DATASET RECORDS:
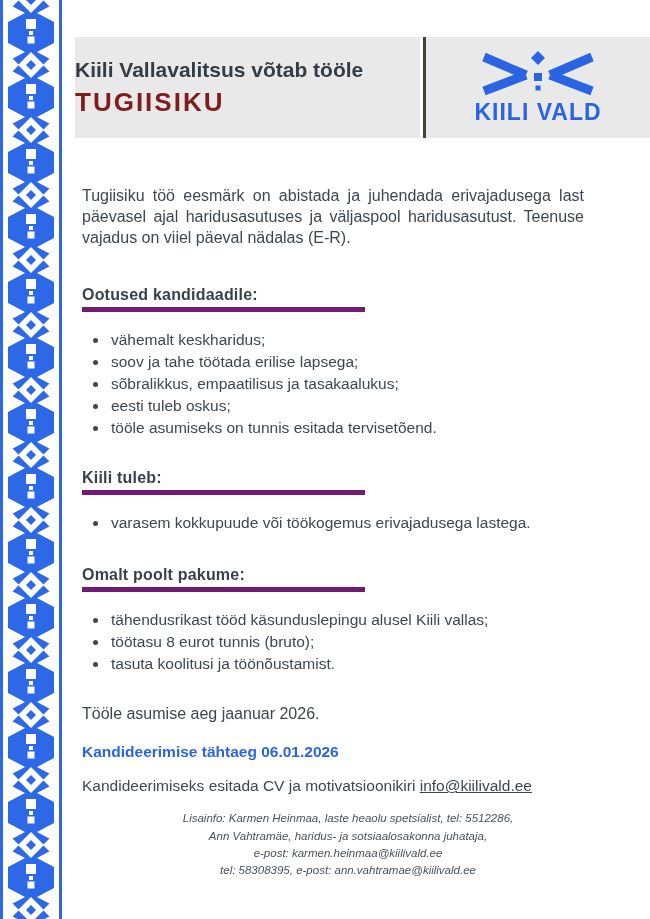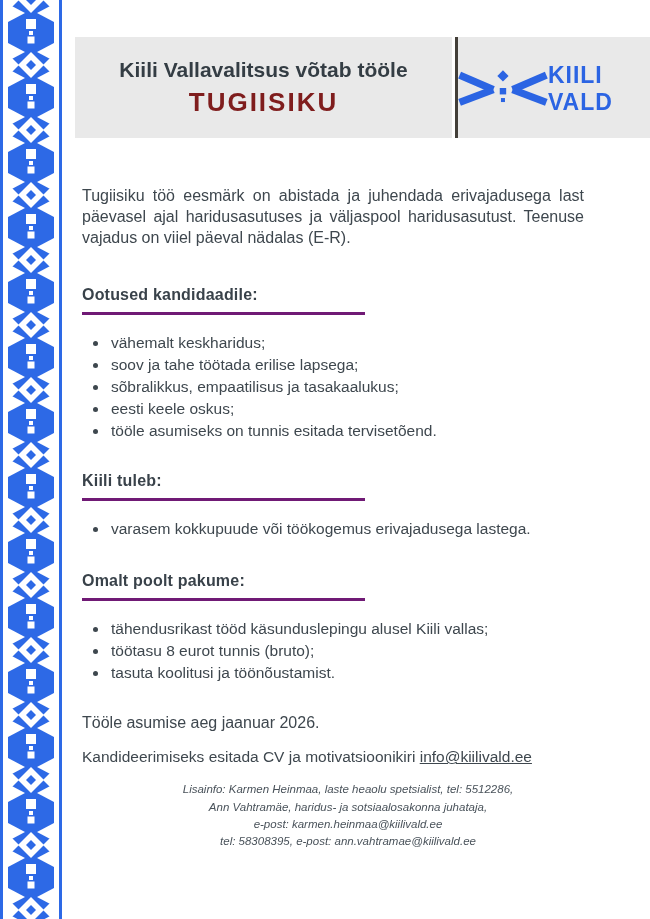"Kiili Vallavalitsus võtab tööle" .title-box { align-items: center -> none; width: 377px -> 345px }
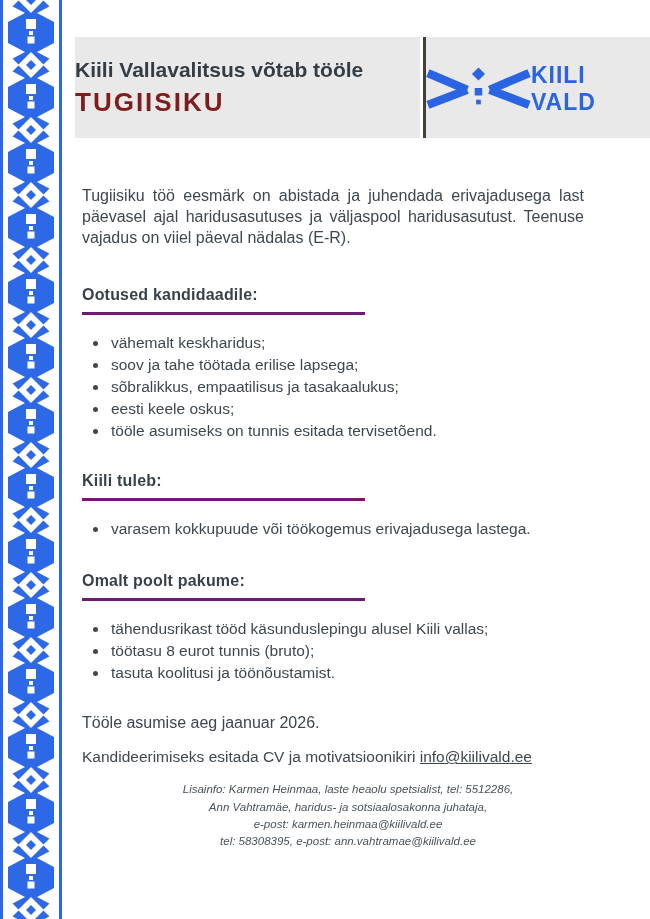"KIILI VALD" .logo-box { flex-direction: row -> column }
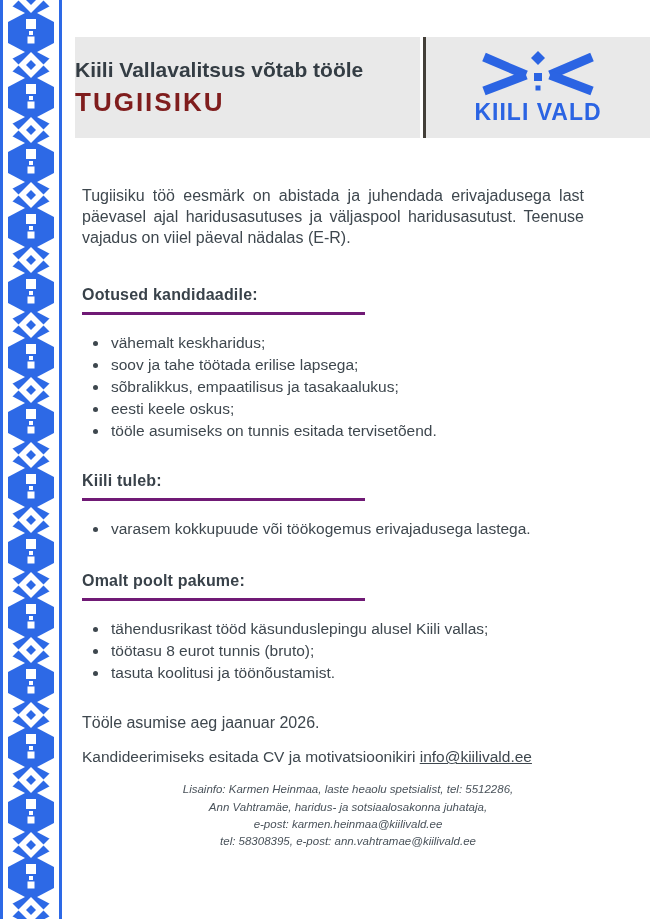"Ootused kandidaadile:" .section-heading { border-bottom: 3px solid #701a75 -> 5px solid #701a75; padding-bottom: 8px -> 3px }
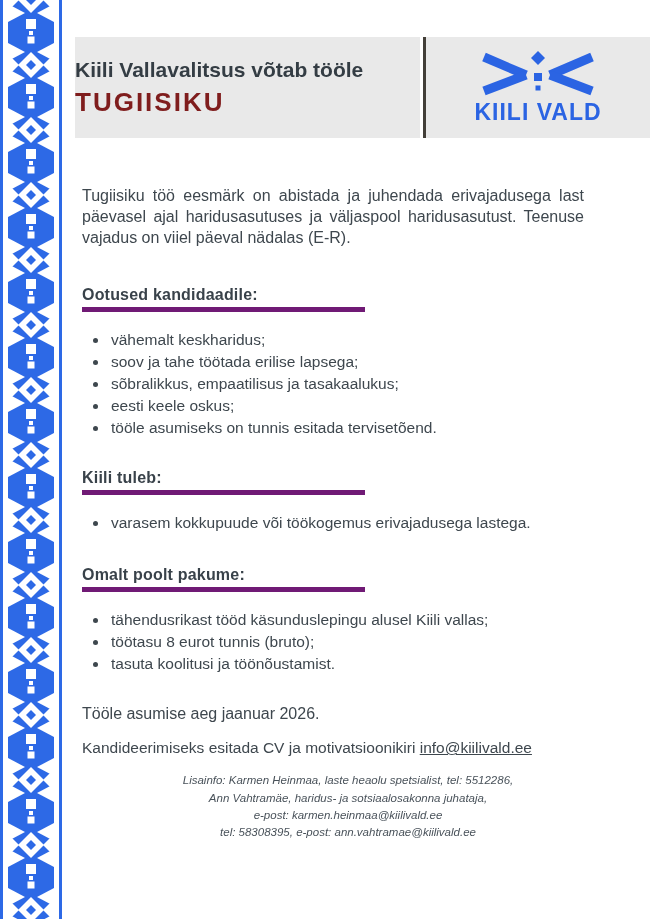"eesti keele oskus;" li { text: keele -> tuleb }
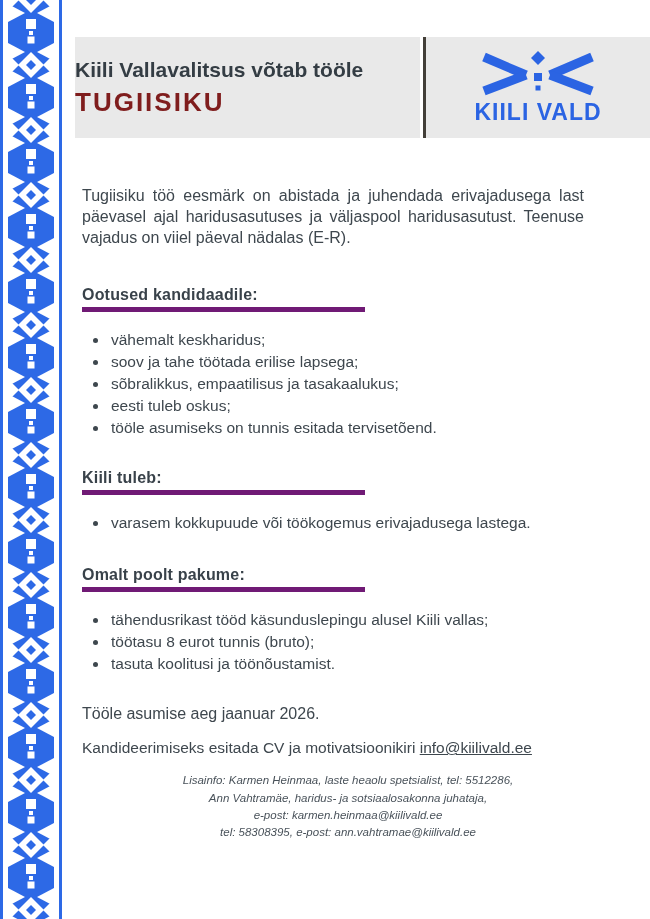"Kandideerimise tähtaeg 06.01.2026" p.deadline-line { html: none -> <p>Kandideerimise tähtaeg 06.01.2026</p> }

REQUIREMENT:
Copy the data in full. No pictures belong in the copy.

FINISHED TASK:
"Kiili Vallavalitsus võtab tööle" .title-box { align-items: center -> none; width: 377px -> 345px }
"KIILI VALD" .logo-box { flex-direction: row -> column }
"Ootused kandidaadile:" .section-heading { border-bottom: 3px solid #701a75 -> 5px solid #701a75; padding-bottom: 8px -> 3px }
"eesti keele oskus;" li { text: keele -> tuleb }
"Kandideerimise tähtaeg 06.01.2026" p.deadline-line { html: none -> <p>Kandideerimise tähtaeg 06.01.2026</p> }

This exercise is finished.